Nobel medal of German scientist who shielded Jews fetches $395,000

Heinrich Wieland, 1927 laureate who studied bile and cholesterol, tried to protect his students at University of Munich from the Nazis

A Nobel prize for chemistry, awarded in 1927 to German scientist Heinrich Otto Wieland, that was put up for auction in April 2015. (photo credit: Nate D. Sanders)
A Nobel prize for chemistry, awarded in 1927 to German scientist Heinrich Otto Wieland, that was put up for auction in April 2015. (photo credit: Nate D. Sanders)

A Nobel Prize medal that belonged to a German scientist who shielded Jews in pre-Holocaust Germany fetched $395,000 at an auction.

Heinrich Otto Wieland was given the chemistry prize in 1927 for his work “for his investigations of the constitution of the bile acids and related substances,” according to Los Angeles auction house Nate D. Sanders, which organized the sale Thursday.

The medal, which had a gold value of about $8,700, was put on the market by the grandson of Wieland.

Bidding started at $325,000, according to Sanders spokesman Sam Heller.

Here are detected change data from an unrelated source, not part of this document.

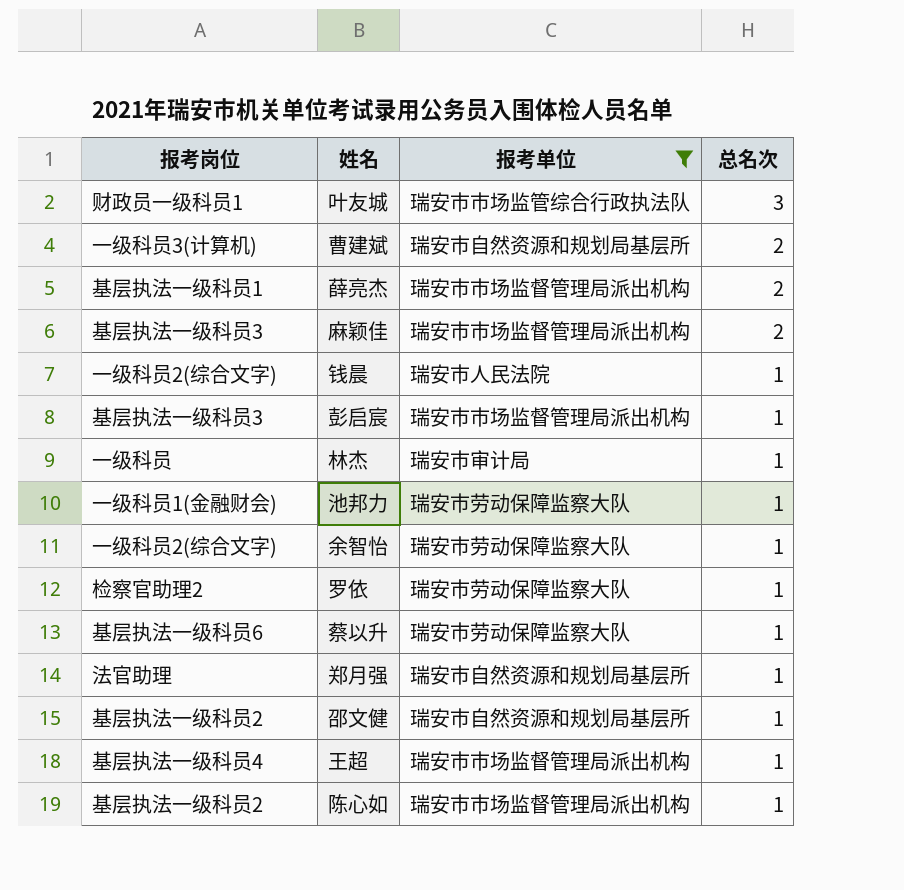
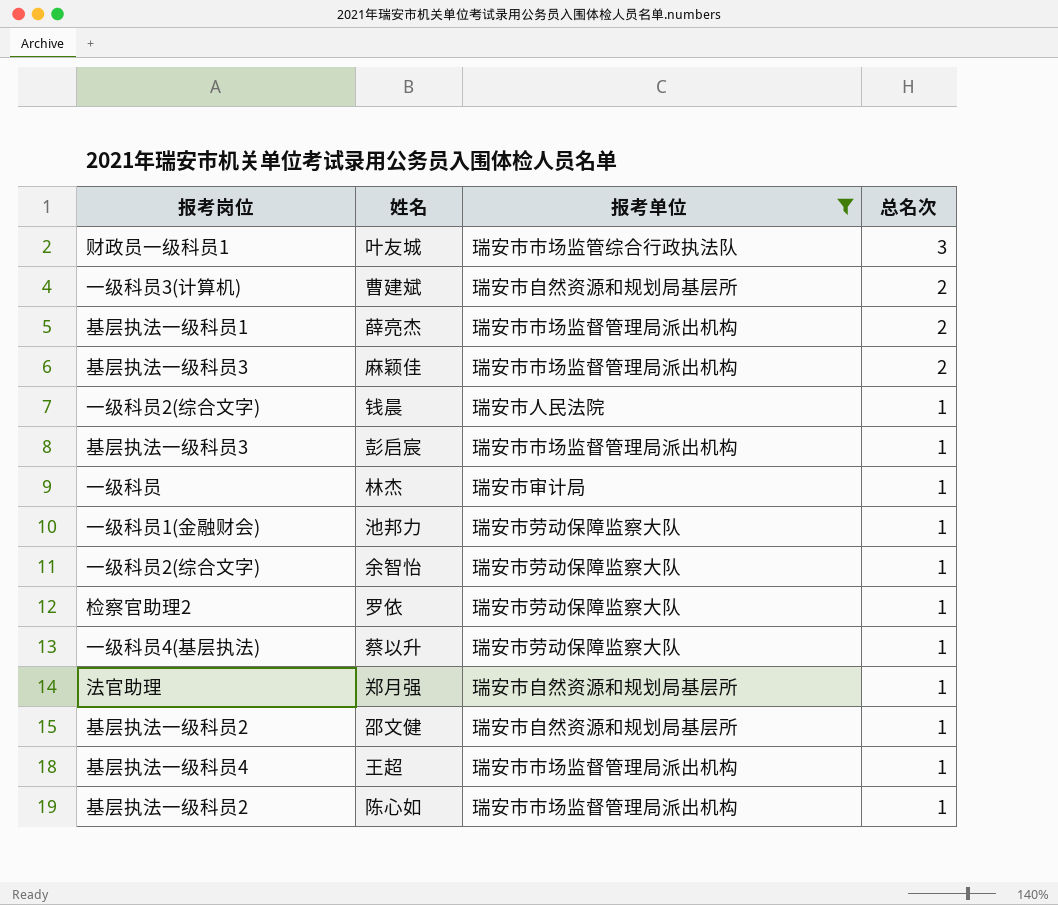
蔡以升 | 报考岗位: 基层执法一级科员6 -> 一级科员4(基层执法)

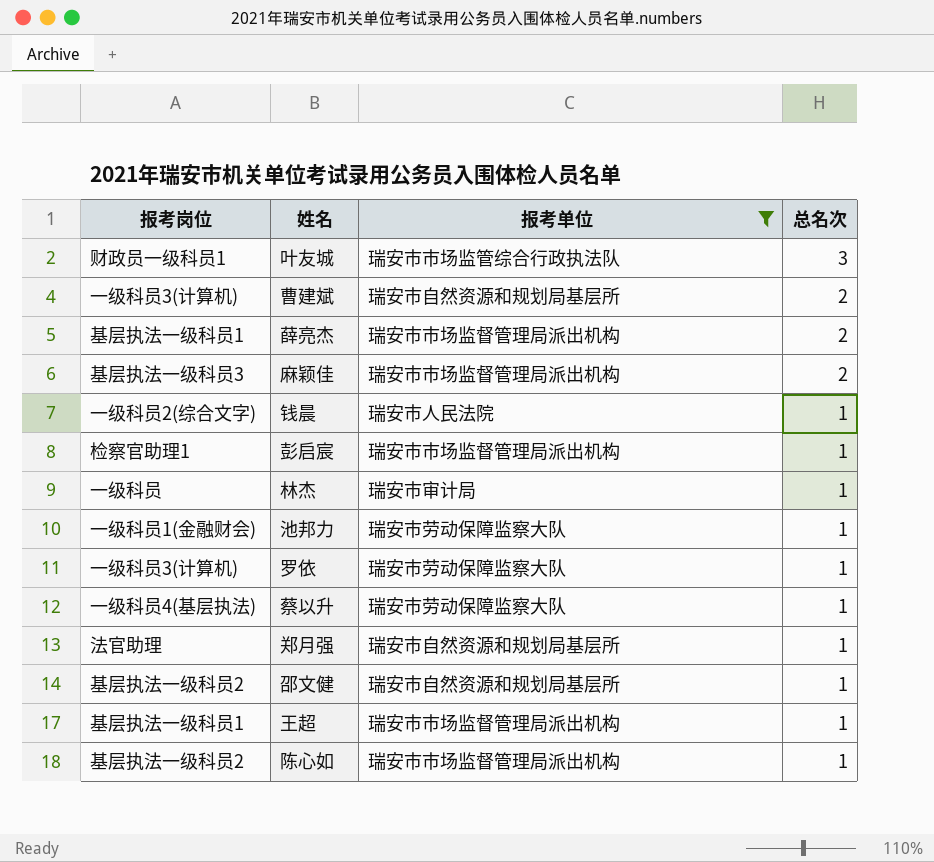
row 余智怡: 一级科员2(综合文字) | 瑞安市劳动保障监察大队 | 1 -> none
彭启宸 | 报考岗位: 基层执法一级科员3 -> 检察官助理1
罗依 | 报考岗位: 检察官助理2 -> 一级科员3(计算机)
王超 | 报考岗位: 基层执法一级科员4 -> 基层执法一级科员1

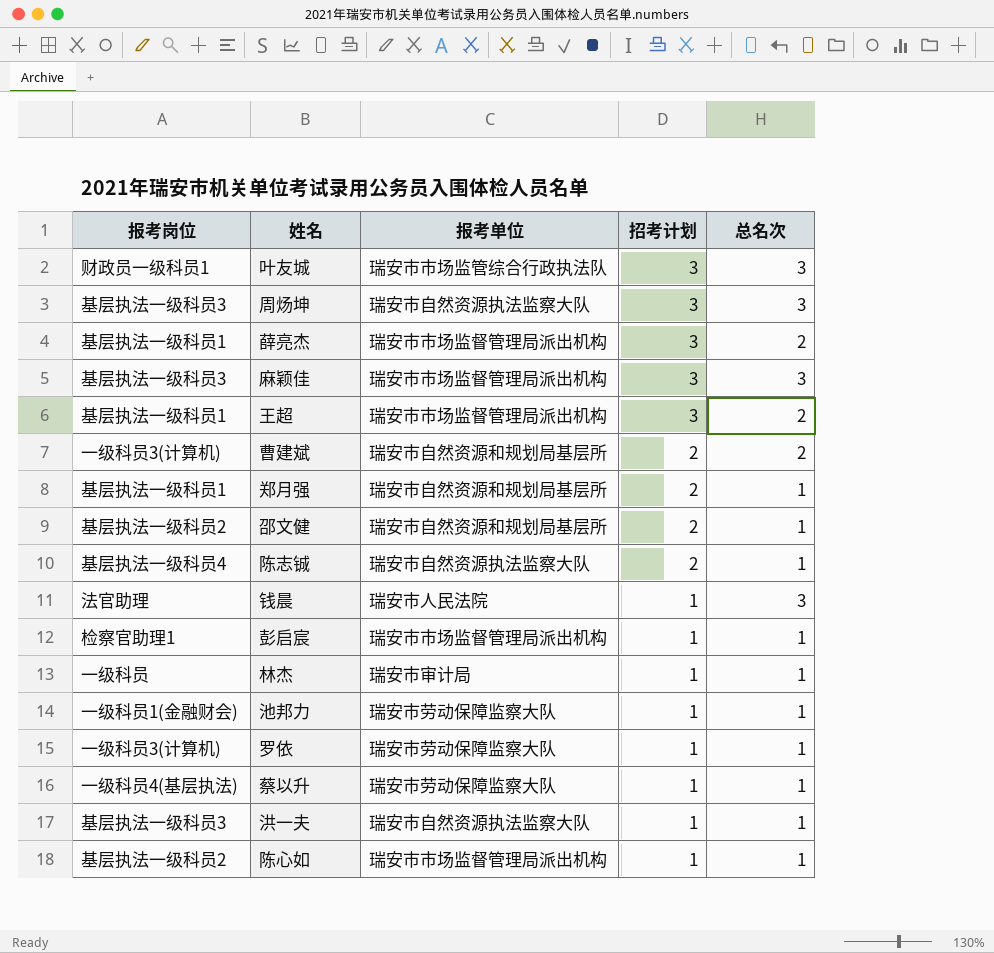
filter: 报考单位 != 瑞安市自然资源执法监察大队 -> none
row order: 总名次 descending -> 招考计划 descending
column 招考计划 | position: none -> 4
麻颖佳 | 总名次: 2 -> 3
王超 | 总名次: 1 -> 2
郑月强 | 报考岗位: 法官助理 -> 基层执法一级科员1
钱晨 | 报考岗位: 一级科员2(综合文字) -> 法官助理
钱晨 | 总名次: 1 -> 3

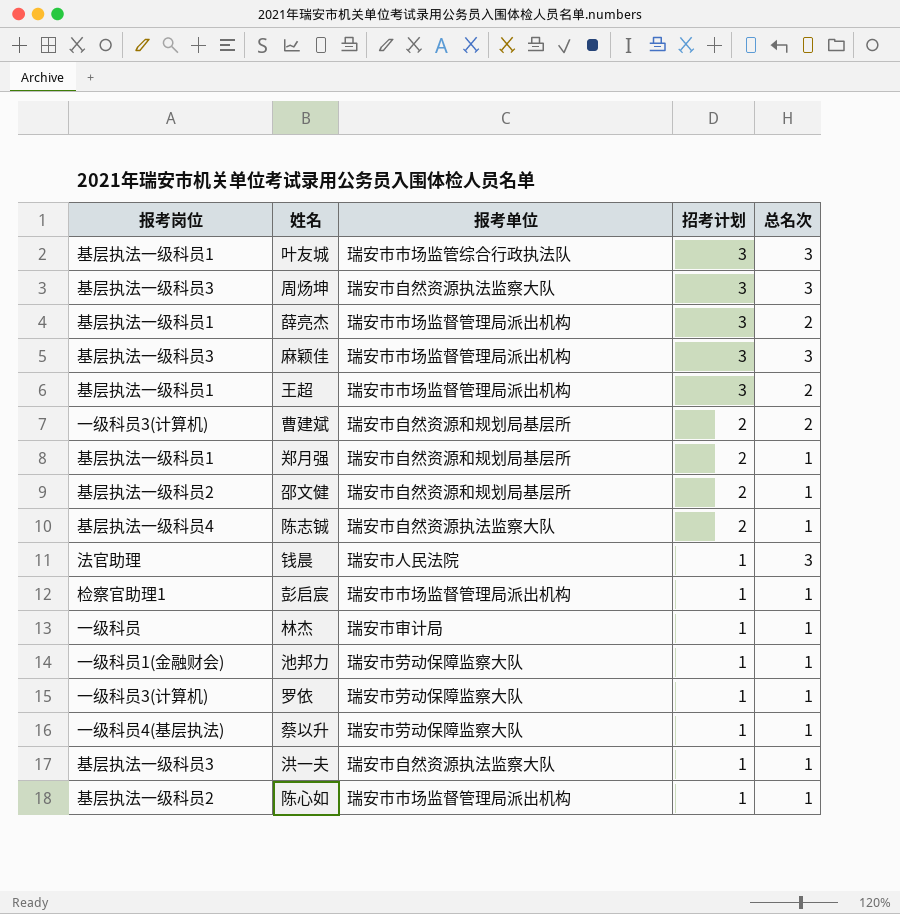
叶友城 | 报考岗位: 财政员一级科员1 -> 基层执法一级科员1

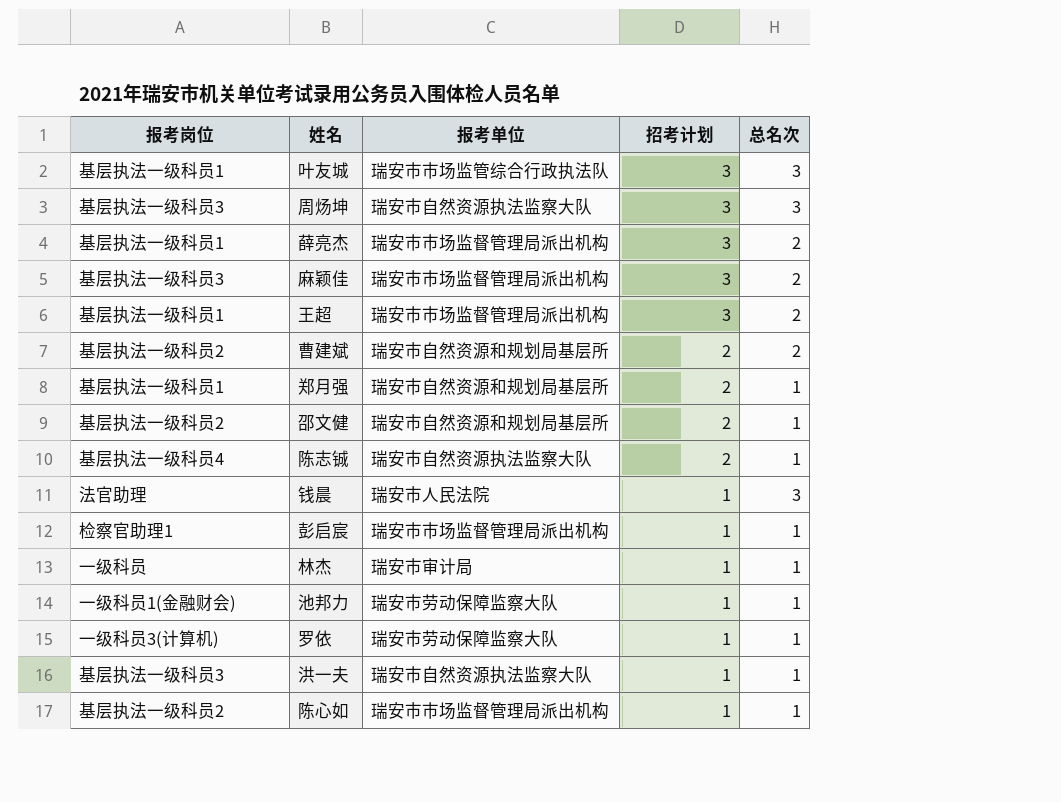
row 蔡以升: 一级科员4(基层执法) | 瑞安市劳动保障监察大队 | 1 | 1 -> none
麻颖佳 | 总名次: 3 -> 2
曹建斌 | 报考岗位: 一级科员3(计算机) -> 基层执法一级科员2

In line with company policy, Heller did not disclose the name of the successful bidder.

According to the auctioneers, it is one of only eight Nobel prizes that have ever gone under the hammer, and the only one that was awarded for chemistry.

In addition to his prize-winning work, Wieland revealed the chemical structure of cholesterol, a key step towards treating heart disease.

Heinrich Otto Wieland (photo credit: Nobel Foundation /Wikipedia)
Heinrich Otto Wieland (photo credit: Nobel Foundation /Wikipedia)

Wieland is known for opposing the Nazi party’s racism and strove to protect Jewish students who were discriminated against by the 1935 Nuremberg laws. Students who were expelled from the University of Munich where he taught were able to stay on under Weiland’s auspices as “Gäste des Geheimrats” — guests of the privy councillor.

Two of Wieland’s students, Hans Conrad Leipelt and Marie Luise Schultz-Jahn, helped distribute anonymous leaflets of the anti-Nazi White Rose resistance group that engaged in non-violent protest by calling for opposition to the Third Reich.

Members of the group were eventually arrested and beheaded by the Gestapo. Liepelt and Jahn collected money for the widow and children of Kurt Huber, a professor who was a prominent member of the White Rose group. They were both betrayed to the Gestapo and put on trial. Wieland testified on behalf of Liepelt but the student was decapitated on January 29, 1945. Jahn was sentenced to 12 years in prison but after being freed with the end of the war went on to study medicine. She died in 2010.

The gold disc bears the image of Alfred Nobel as well as the Latin declaration, “Inventas vitam juvat excoluisse per artes” — translated as “And they who bettered life on earth by their newly found mastery.”

Wieland’s name and the year 1928 in Roman numerals are also engraved on the medal, which comes with a letter of authenticity from his grandson.